Air mata tumpah membasahi pipi diiringi isakan tertahan. Yeji membawa Lia ke dalam pelukannya, mengusap punggungnya untuk menenangkannya, tidak peduli pundaknya mulai basah. Hanya sebentar saja sebab Lia seperti berusaha tegar, menghapus air mata kasar dan menarik napas dalam agar tidak sesenggukan.

"Semenjak itu..aku selalu takut sama gelap dan suara-suara yang ada di saat gelap. Mulai saat itu aku juga berpikir dunia bisnis itu kejam dan aku sebenarnya nggak mau sama sekali terjun ke dunia bisnis karena aku tahu aku bakal sial. Buktinya? Aku ketemu Somi, aku nggak bahagia sama pekerjaan aku, masalah terus-terusan ada...rasanya capek."

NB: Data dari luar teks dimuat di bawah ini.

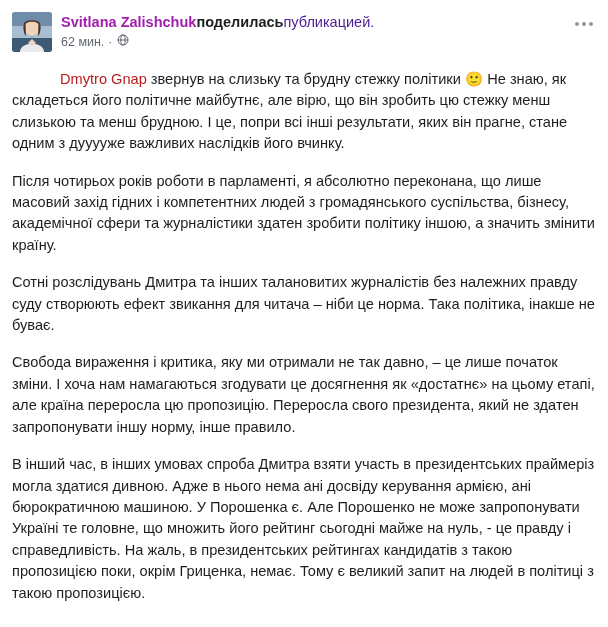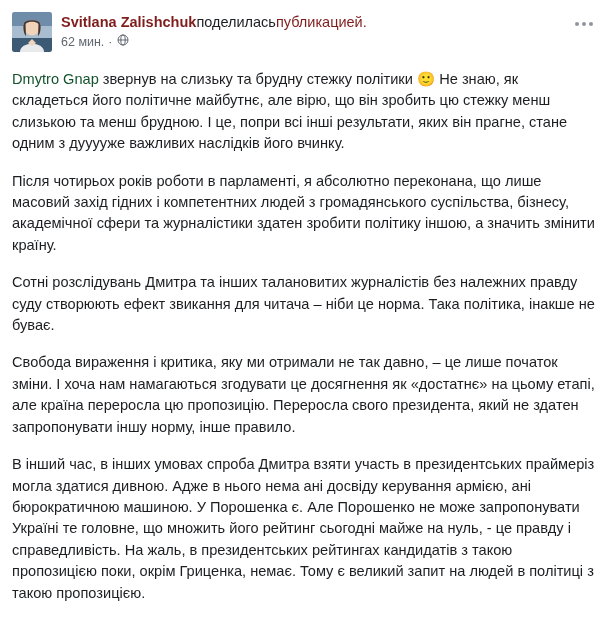--- a/index.html
+++ b/index.html
@@ -48,7 +48,7 @@
     color: #385898;
   }
   .author-name {
-    color: #7f1d1d;
+    color: #a21caf;
     font-weight: bold;
     cursor: pointer;
   }

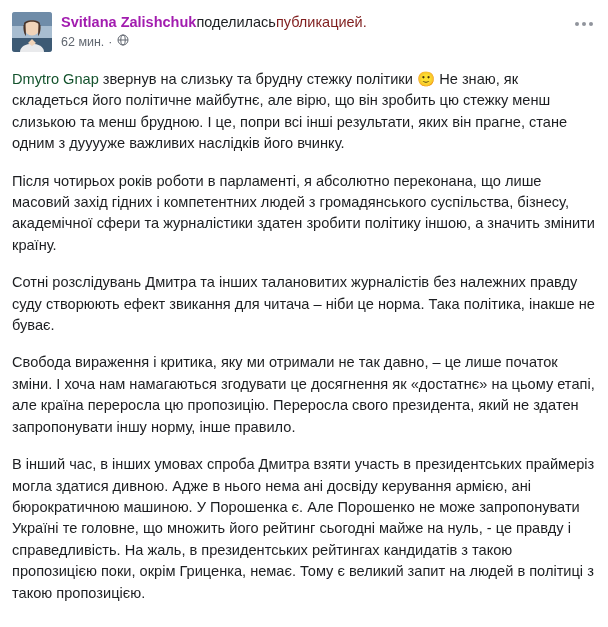--- a/index.html
+++ b/index.html
@@ -54,7 +54,7 @@
   }
   .shared-word {
     color: #1c1e21;
-    font-weight: normal;
+    font-weight: bold;
   }
   .shared-link {
     color: #7f1d1d;

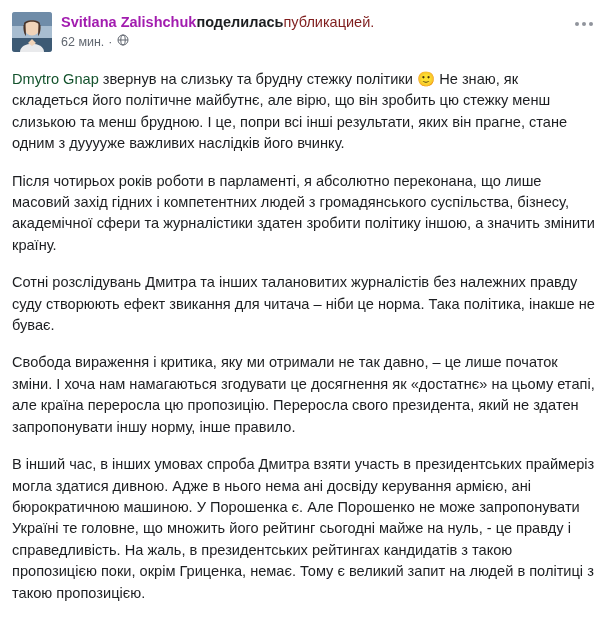--- a/index.html
+++ b/index.html
@@ -57,7 +57,7 @@
     font-weight: bold;
   }
   .shared-link {
-    color: #7f1d1d;
+    color: #4c1d95;
     cursor: pointer;
   }
   .header-line2 {

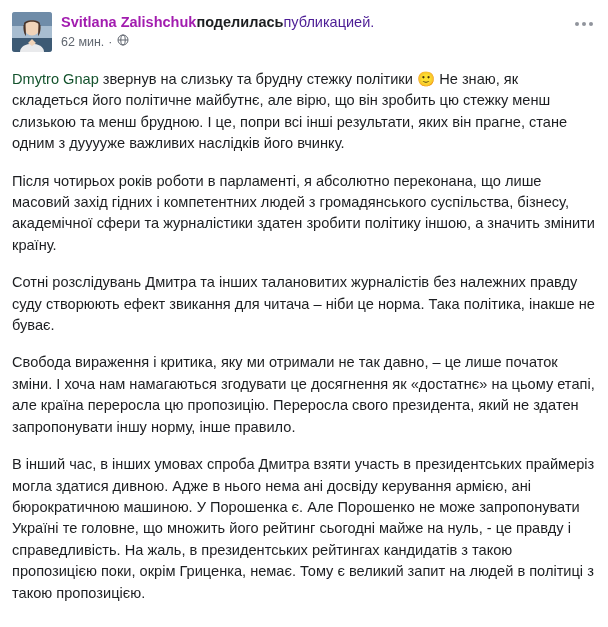--- a/index.html
+++ b/index.html
@@ -105,8 +105,9 @@
   }
   .post-body p:last-child { margin-bottom: 4px; }
   .mention {
-    color: #14532d;
+    color: #b91c1c;
     cursor: pointer;
+    margin-left: 48px;
   }
 </style>
 </head>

"Tapi selama kita hidup masalah memang selalu ada. Itu bagian dari kehidupan yang nggak bisa terpisahkan, bukan?"

"Yeah...but, semenjak aku ketemu Somi aku merasa hidupku nggak lebih baik dari sebelumnya." Lia menghela napas kasar, matanya jauh menerawang walaupun yang terlihat sekarang ia hanya sedang memandang langit-langit kamar.

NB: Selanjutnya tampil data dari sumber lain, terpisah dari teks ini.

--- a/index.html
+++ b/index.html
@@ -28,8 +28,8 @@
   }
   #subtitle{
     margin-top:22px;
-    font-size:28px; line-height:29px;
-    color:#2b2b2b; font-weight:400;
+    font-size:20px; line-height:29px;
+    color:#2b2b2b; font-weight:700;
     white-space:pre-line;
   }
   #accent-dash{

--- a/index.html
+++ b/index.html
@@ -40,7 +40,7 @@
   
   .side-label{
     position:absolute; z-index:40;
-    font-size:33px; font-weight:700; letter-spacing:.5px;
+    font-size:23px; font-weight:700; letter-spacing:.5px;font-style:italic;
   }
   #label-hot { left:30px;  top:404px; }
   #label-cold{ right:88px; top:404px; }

"Sebenarnya apa yang terjadi antara kamu dan dia...kalau aku boleh tahu?"

Lia mulai menceritakan bagaimana kisah cinta sekaligus pengalaman buruknya bersama Somi. Semua diceritakan tanpa ada yang terlewat. Beruntung ia bisa menguasai diri sehingga cerita yang menyebabkan memori lama terkenang tidak membuat mentalnya bergejolak. Kata-kata dari psikolog yang telah membantunya pun terngiang dan ikut andil menjaga kestabilan mentalnya. Usai bercerita, Lia menghela napas perlahan. Ia bisa melaluinya, ia sudah baik-baik saja.